Starting at the top line and ending at the bottom one, repeat the entries exactly and drop every picture.

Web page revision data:
----

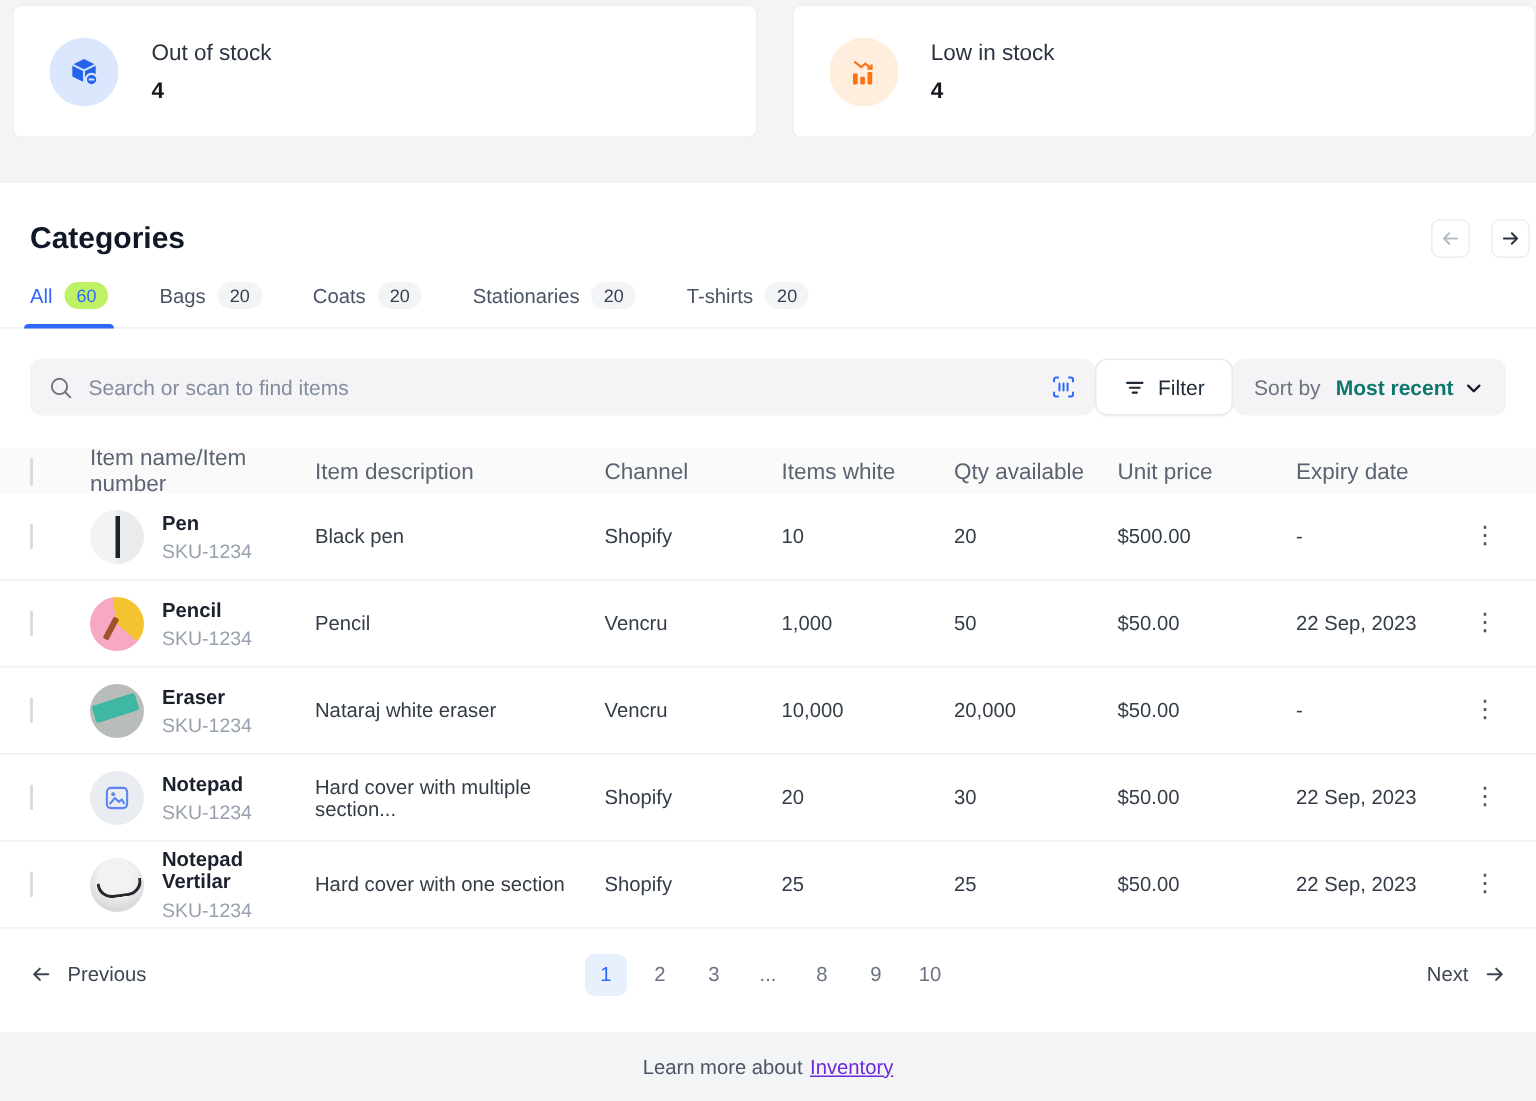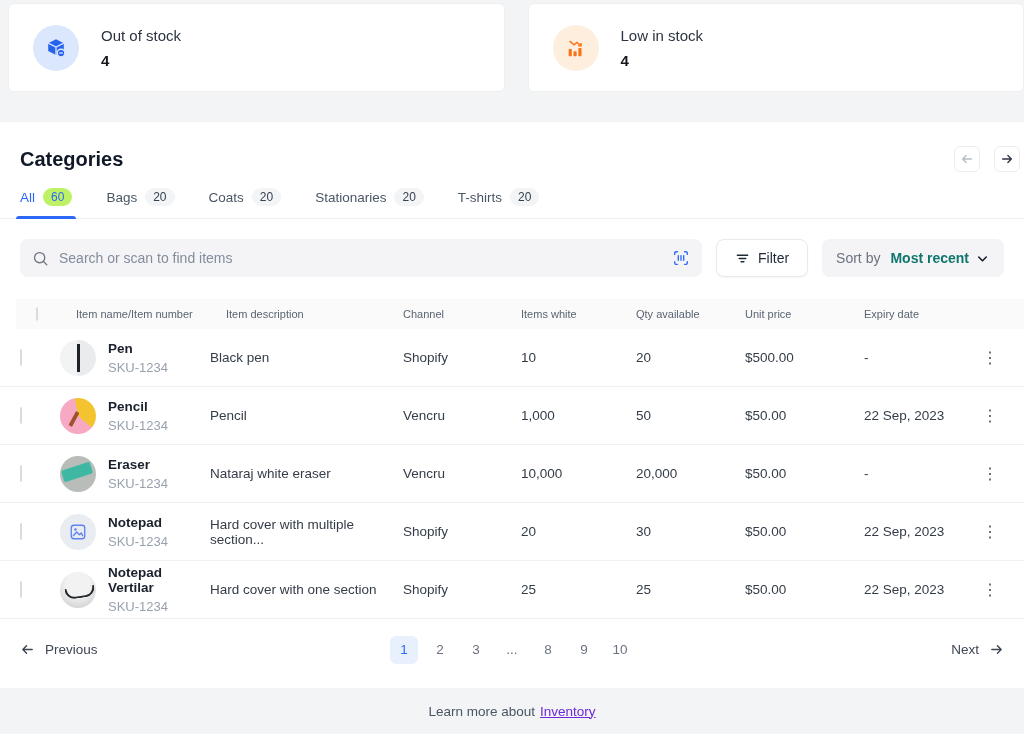--- a/index.html
+++ b/index.html
@@ -31,37 +31,37 @@
   .tabs { display:flex; gap:34px; padding:0 20px; margin-top:16px; border-bottom:1px solid #f0f1f3; }
   .tab { display:flex; align-items:center; gap:8px; padding-bottom:12px; position:relative; cursor:pointer;
          font-size:13.5px; color:#4a5565; }
   .tab .tab-badge { background:#f3f4f6; color:#364153; border-radius:10px; padding:2px 8px; font-size:12px; }
   .tab.active { color:#2d68f8; }
   .tab.active .tab-badge { background:#bef264; color:#2d68f8; }
   .tab.active::after { content:""; position:absolute; left:-4px; right:-4px; bottom:-1px; height:3px;
                        background:#2d68f8; border-radius:3px 3px 0 0; }
 
   
-  .toolbar { display:flex; gap:14px; padding:20px 20px 0 20px; }
+  .toolbar { display:flex; padding:20px 20px 0 20px; }
   .searchbox { flex:1; height:38px; background:#f4f4f6; border-radius:8px; display:flex; align-items:center;
                gap:10px; padding:0 12px; }
   .searchbox input { flex:1; border:none; outline:none; background:transparent; font-size:14px;
                      font-family:"Liberation Sans", sans-serif; color:#1f2937; }
   .searchbox input::placeholder { color:#828c9d; }
   .btn-filter { height:38px; width:92px; background:#fff; border:1px solid #e8eaee; border-radius:8px;
                 display:flex; align-items:center; justify-content:center; gap:8px; font-size:14px;
                 color:#1f2937; cursor:pointer; box-shadow:0 1px 2px rgba(16,24,40,.04); }
   .btn-sort { height:38px; background:#f4f4f6; border-radius:8px; display:flex; align-items:center;
               gap:6px; padding:0 14px; cursor:pointer; }
   .sort-caption { font-size:14px; color:#6b7280; }
   .sort-value { font-size:14px; font-weight:700; color:#0f766e; margin-left:4px; }
 
   
   .thead { display:flex; align-items:center; height:30px; background:#fafafa; margin-top:22px;
-           padding:0 20px; font-size:11px; color:#5a6472;margin-left:16px; }
+           padding:0 20px; font-size:15px; color:#5a6472; }
   .trow { display:flex; align-items:center; height:58px; padding:0 20px; border-bottom:1px solid #f0f1f3;
           font-size:13.5px; color:#333c47; }
   .c-check{width:40px;} .c-name{width:150px; display:flex; align-items:center; gap:12px;}
   .c-desc{flex:1;} .c-channel{width:118px;} .c-sold{width:115px;} .c-qty{width:109px;}
   .c-price{width:119px;} .c-expiry{width:106px;} .c-actions{width:34px; text-align:right;}
   .checkbox { width:16px; height:16px; border:1.5px solid #d8dce2; border-radius:4px; background:#fff; cursor:pointer; }
   .item-name { font-size:13.5px; font-weight:700; color:#1a202c; }
   .item-sku { font-size:13px; color:#98a1ae; margin-top:4px; }
   .kebab { color:#4b5563; font-size:16px; line-height:1; cursor:pointer; letter-spacing:0; display:inline-block; padding:4px 6px; }
 

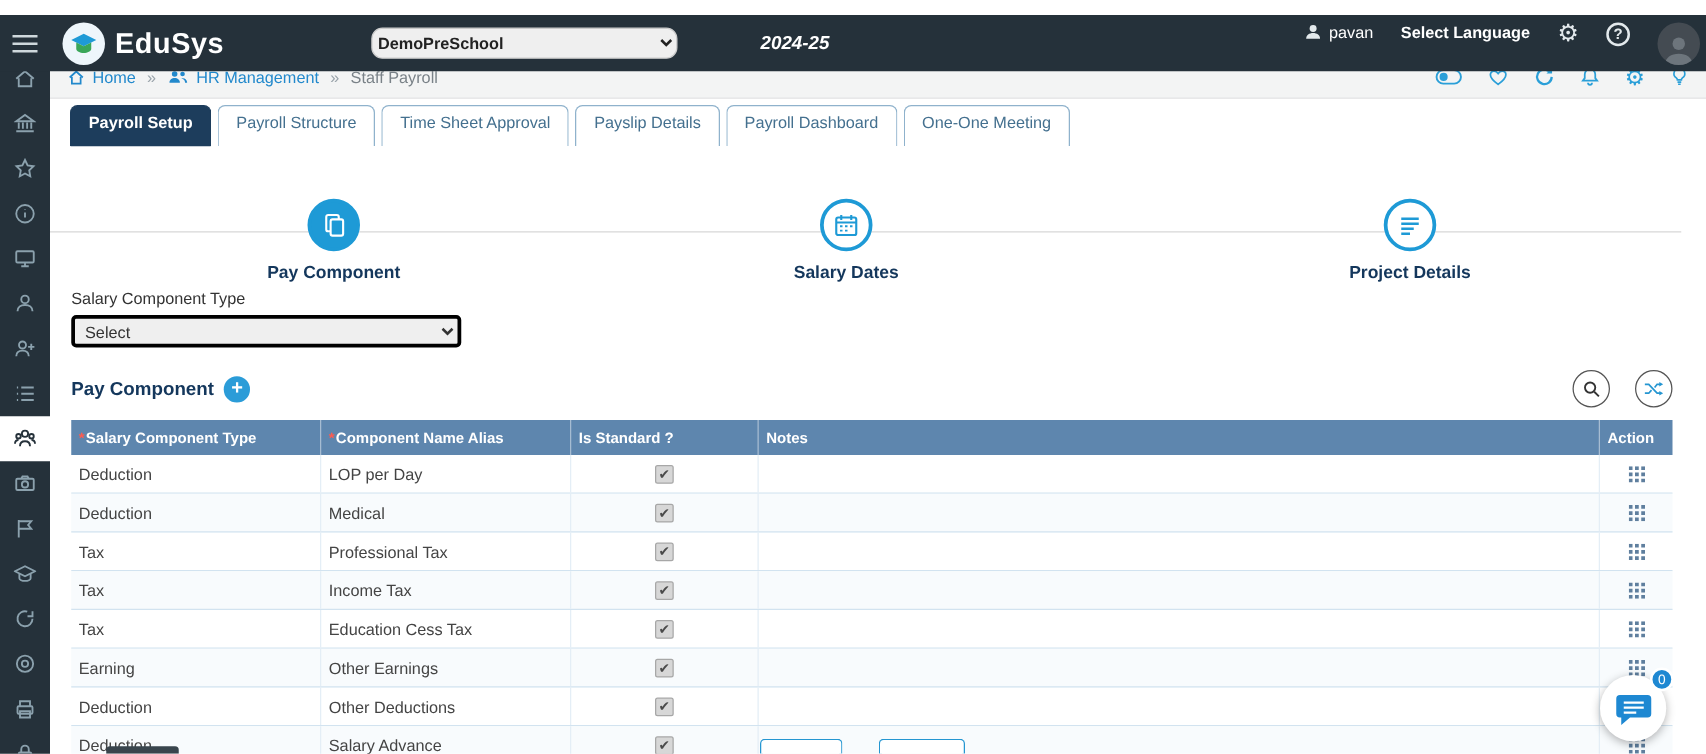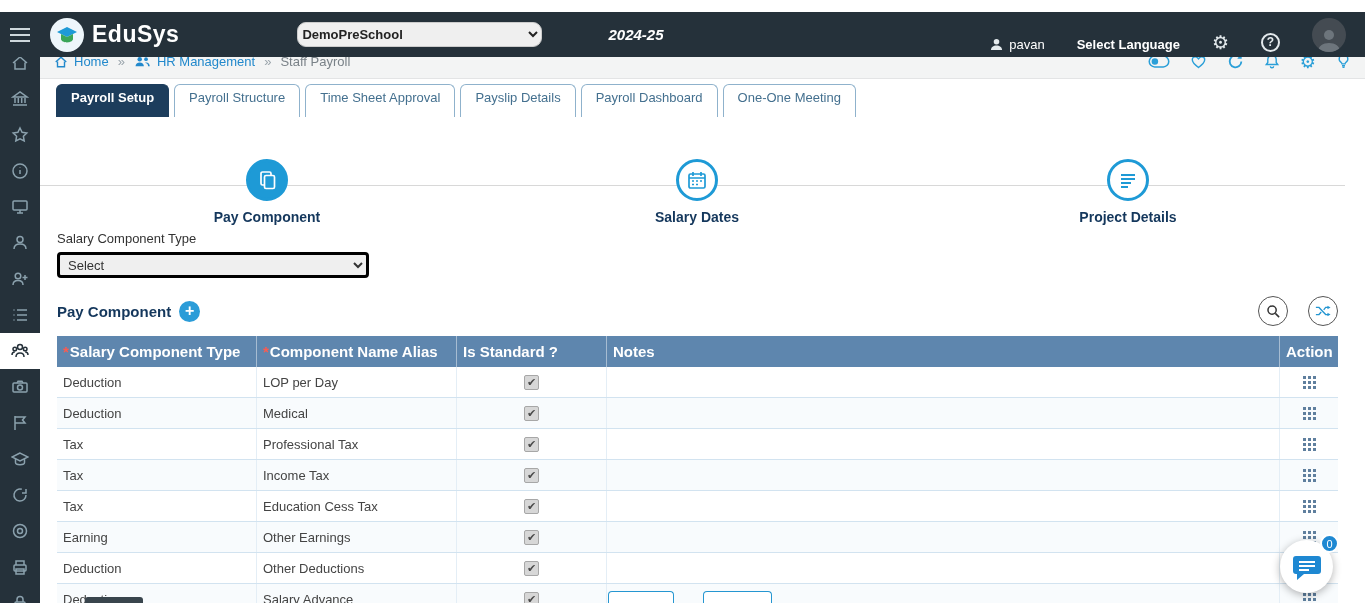--- a/index.html
+++ b/index.html
@@ -14,22 +14,22 @@
   .burger span { display:block; width:20px; height:2px; background:#cfd8dc; }
   .brand { display:flex; align-items:center; gap:8px; margin-left:10px; }
   .brand .logo-circle { width:34px; height:34px; border-radius:50%;
     background:#eef6fb; display:flex; align-items:center; justify-content:center; }
   .brand-name { color:#fff; font-size:23px; font-weight:bold; letter-spacing:.5px; }
   .school-select { margin-left:118px; width:245px; height:25px; font-size:13px;
     font-family:"Liberation Sans",sans-serif; border:1px solid #ccc; border-radius:9px;
     padding:0 0; font-weight:bold; color:#222; }
   .year { position:absolute; left:576px; width:120px; text-align:center;
     color:#fff; font-weight:bold; font-style:italic; font-size:15px; }
-  .top-right { margin-left:auto; display:flex; align-items:flex-end; gap:32px;
-    padding-right:19px; color:#fff; }
+  .top-right { margin-left:auto; display:flex; align-items:flex-start; gap:22px;
+    padding-right:5px; color:#fff; }
   .top-user { display:flex; align-items:center; gap:6px; font-size:13px; color:#fff; }
   .top-lang { font-size:13px; font-weight:bold; color:#fff; cursor:pointer; }
   .top-gear { font-size:19px; color:#e3e9ec; cursor:pointer; line-height:1; }
   .help-circle { width:19px; height:19px; border:2px solid #e3e9ec; border-radius:50%;
     display:flex; align-items:center; justify-content:center; font-size:12px;
     font-weight:bold; color:#e3e9ec; cursor:pointer; }
   .avatar { width:34px; height:34px; border-radius:50%; background:#444b52;
     display:flex; align-items:flex-end; justify-content:center; overflow:hidden; cursor:pointer; }
 
   
@@ -83,21 +83,21 @@
   .add-btn { width:21px; height:21px; border-radius:50%; background:#2b9cd8;
     color:#fff; font-size:16px; line-height:19px; text-align:center; margin-left:8px;
     cursor:pointer; font-weight:bold; }
   .head-tools { margin-left:auto; display:flex; gap:20px; }
   .tool-circle { width:30px; height:30px; border-radius:50%; border:1px solid #555;
     background:#fff; display:flex; align-items:center; justify-content:center; cursor:pointer; }
 
   
   .table { margin:2px 27px 0 17px; }
   .thead { display:flex; background:#5e86ae; color:#fff; }
-  .th { font-size:15px; font-weight:bold; padding:7px 6px;
+  .th { font-size:12px; font-weight:bold; padding:7px 6px;
     border-right:1px solid rgba(255,255,255,.45); }
   .th:last-child { border-right:none; }
   .req { color:#ff5a4e; margin-right:1px; }
   .tr { display:flex; height:31px; align-items:center; border-bottom:1px solid #d2e3f0; }
   .tr:nth-child(even) { background:#f8fbfd; }
   .td { font-size:13px; color:#444; padding:0 6px; height:100%; display:flex;
     align-items:center; border-right:1px solid #e4eef6; }
   .c-type  { width:200px; } .h-type  { width:200px; }
   .c-alias { width:200px; } .h-alias { width:200px; }
   .c-std   { width:150px; justify-content:center; } .h-std { width:150px; }
@@ -334,21 +334,21 @@
     <div class="line"></div>
     <div class="step current" style="left:137px; top:42px;">
       <div class="circ">
           <svg width="20" height="20" viewBox="0 0 20 20">
             <rect x="4" y="2" width="10" height="13" rx="1.5" fill="none" stroke="#fff" stroke-width="1.7"></rect>
             <rect x="7.5" y="5.5" width="10" height="13" rx="1.5" fill="#1e9ad6" stroke="#fff" stroke-width="1.7"></rect>
           </svg>
         </div>
       <div class="lbl">Pay Component</div>
     </div>
-    <div class="step" style="left:567px; top:42px;">
+    <div class="step" style="left:547px; top:42px;">
       <div class="circ">
           <svg width="20" height="20" viewBox="0 0 20 20">
             <rect x="2" y="4" width="16" height="14" rx="1.5" fill="none" stroke="#1e9ad6" stroke-width="1.7"></rect>
             <path d="M2 8h16M6 2v4M14 2v4" stroke="#1e9ad6" stroke-width="1.7"></path>
             <path d="M5 11h2M9 11h2M13 11h2M5 14.5h2M9 14.5h2" stroke="#1e9ad6" stroke-width="1.5"></path>
           </svg>
         </div>
       <div class="lbl">Salary Dates</div>
     </div>
     <div class="step" style="left:998px; top:42px;">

----

# Response box
--- a/index.html
+++ b/index.html
@@ -31,37 +31,37 @@
   .tabs { display:flex; gap:34px; padding:0 20px; margin-top:16px; border-bottom:1px solid #f0f1f3; }
   .tab { display:flex; align-items:center; gap:8px; padding-bottom:12px; position:relative; cursor:pointer;
          font-size:13.5px; color:#4a5565; }
   .tab .tab-badge { background:#f3f4f6; color:#364153; border-radius:10px; padding:2px 8px; font-size:12px; }
   .tab.active { color:#2d68f8; }
   .tab.active .tab-badge { background:#bef264; color:#2d68f8; }
   .tab.active::after { content:""; position:absolute; left:-4px; right:-4px; bottom:-1px; height:3px;
                        background:#2d68f8; border-radius:3px 3px 0 0; }
 
   
-  .toolbar { display:flex; gap:14px; padding:20px 20px 0 20px; }
+  .toolbar { display:flex; padding:20px 20px 0 20px; }
   .searchbox { flex:1; height:38px; background:#f4f4f6; border-radius:8px; display:flex; align-items:center;
                gap:10px; padding:0 12px; }
   .searchbox input { flex:1; border:none; outline:none; background:transparent; font-size:14px;
                      font-family:"Liberation Sans", sans-serif; color:#1f2937; }
   .searchbox input::placeholder { color:#828c9d; }
   .btn-filter { height:38px; width:92px; background:#fff; border:1px solid #e8eaee; border-radius:8px;
                 display:flex; align-items:center; justify-content:center; gap:8px; font-size:14px;
                 color:#1f2937; cursor:pointer; box-shadow:0 1px 2px rgba(16,24,40,.04); }
   .btn-sort { height:38px; background:#f4f4f6; border-radius:8px; display:flex; align-items:center;
               gap:6px; padding:0 14px; cursor:pointer; }
   .sort-caption { font-size:14px; color:#6b7280; }
   .sort-value { font-size:14px; font-weight:700; color:#0f766e; margin-left:4px; }
 
   
   .thead { display:flex; align-items:center; height:30px; background:#fafafa; margin-top:22px;
-           padding:0 20px; font-size:11px; color:#5a6472;margin-left:16px; }
+           padding:0 20px; font-size:15px; color:#5a6472; }
   .trow { display:flex; align-items:center; height:58px; padding:0 20px; border-bottom:1px solid #f0f1f3;
           font-size:13.5px; color:#333c47; }
   .c-check{width:40px;} .c-name{width:150px; display:flex; align-items:center; gap:12px;}
   .c-desc{flex:1;} .c-channel{width:118px;} .c-sold{width:115px;} .c-qty{width:109px;}
   .c-price{width:119px;} .c-expiry{width:106px;} .c-actions{width:34px; text-align:right;}
   .checkbox { width:16px; height:16px; border:1.5px solid #d8dce2; border-radius:4px; background:#fff; cursor:pointer; }
   .item-name { font-size:13.5px; font-weight:700; color:#1a202c; }
   .item-sku { font-size:13px; color:#98a1ae; margin-top:4px; }
   .kebab { color:#4b5563; font-size:16px; line-height:1; cursor:pointer; letter-spacing:0; display:inline-block; padding:4px 6px; }
 

--- a/index.html
+++ b/index.html
@@ -14,22 +14,22 @@
   .burger span { display:block; width:20px; height:2px; background:#cfd8dc; }
   .brand { display:flex; align-items:center; gap:8px; margin-left:10px; }
   .brand .logo-circle { width:34px; height:34px; border-radius:50%;
     background:#eef6fb; display:flex; align-items:center; justify-content:center; }
   .brand-name { color:#fff; font-size:23px; font-weight:bold; letter-spacing:.5px; }
   .school-select { margin-left:118px; width:245px; height:25px; font-size:13px;
     font-family:"Liberation Sans",sans-serif; border:1px solid #ccc; border-radius:9px;
     padding:0 0; font-weight:bold; color:#222; }
   .year { position:absolute; left:576px; width:120px; text-align:center;
     color:#fff; font-weight:bold; font-style:italic; font-size:15px; }
-  .top-right { margin-left:auto; display:flex; align-items:flex-end; gap:32px;
-    padding-right:19px; color:#fff; }
+  .top-right { margin-left:auto; display:flex; align-items:flex-start; gap:22px;
+    padding-right:5px; color:#fff; }
   .top-user { display:flex; align-items:center; gap:6px; font-size:13px; color:#fff; }
   .top-lang { font-size:13px; font-weight:bold; color:#fff; cursor:pointer; }
   .top-gear { font-size:19px; color:#e3e9ec; cursor:pointer; line-height:1; }
   .help-circle { width:19px; height:19px; border:2px solid #e3e9ec; border-radius:50%;
     display:flex; align-items:center; justify-content:center; font-size:12px;
     font-weight:bold; color:#e3e9ec; cursor:pointer; }
   .avatar { width:34px; height:34px; border-radius:50%; background:#444b52;
     display:flex; align-items:flex-end; justify-content:center; overflow:hidden; cursor:pointer; }
 
   
@@ -83,21 +83,21 @@
   .add-btn { width:21px; height:21px; border-radius:50%; background:#2b9cd8;
     color:#fff; font-size:16px; line-height:19px; text-align:center; margin-left:8px;
     cursor:pointer; font-weight:bold; }
   .head-tools { margin-left:auto; display:flex; gap:20px; }
   .tool-circle { width:30px; height:30px; border-radius:50%; border:1px solid #555;
     background:#fff; display:flex; align-items:center; justify-content:center; cursor:pointer; }
 
   
   .table { margin:2px 27px 0 17px; }
   .thead { display:flex; background:#5e86ae; color:#fff; }
-  .th { font-size:15px; font-weight:bold; padding:7px 6px;
+  .th { font-size:12px; font-weight:bold; padding:7px 6px;
     border-right:1px solid rgba(255,255,255,.45); }
   .th:last-child { border-right:none; }
   .req { color:#ff5a4e; margin-right:1px; }
   .tr { display:flex; height:31px; align-items:center; border-bottom:1px solid #d2e3f0; }
   .tr:nth-child(even) { background:#f8fbfd; }
   .td { font-size:13px; color:#444; padding:0 6px; height:100%; display:flex;
     align-items:center; border-right:1px solid #e4eef6; }
   .c-type  { width:200px; } .h-type  { width:200px; }
   .c-alias { width:200px; } .h-alias { width:200px; }
   .c-std   { width:150px; justify-content:center; } .h-std { width:150px; }
@@ -334,21 +334,21 @@
     <div class="line"></div>
     <div class="step current" style="left:137px; top:42px;">
       <div class="circ">
           <svg width="20" height="20" viewBox="0 0 20 20">
             <rect x="4" y="2" width="10" height="13" rx="1.5" fill="none" stroke="#fff" stroke-width="1.7"></rect>
             <rect x="7.5" y="5.5" width="10" height="13" rx="1.5" fill="#1e9ad6" stroke="#fff" stroke-width="1.7"></rect>
           </svg>
         </div>
       <div class="lbl">Pay Component</div>
     </div>
-    <div class="step" style="left:567px; top:42px;">
+    <div class="step" style="left:547px; top:42px;">
       <div class="circ">
           <svg width="20" height="20" viewBox="0 0 20 20">
             <rect x="2" y="4" width="16" height="14" rx="1.5" fill="none" stroke="#1e9ad6" stroke-width="1.7"></rect>
             <path d="M2 8h16M6 2v4M14 2v4" stroke="#1e9ad6" stroke-width="1.7"></path>
             <path d="M5 11h2M9 11h2M13 11h2M5 14.5h2M9 14.5h2" stroke="#1e9ad6" stroke-width="1.5"></path>
           </svg>
         </div>
       <div class="lbl">Salary Dates</div>
     </div>
     <div class="step" style="left:998px; top:42px;">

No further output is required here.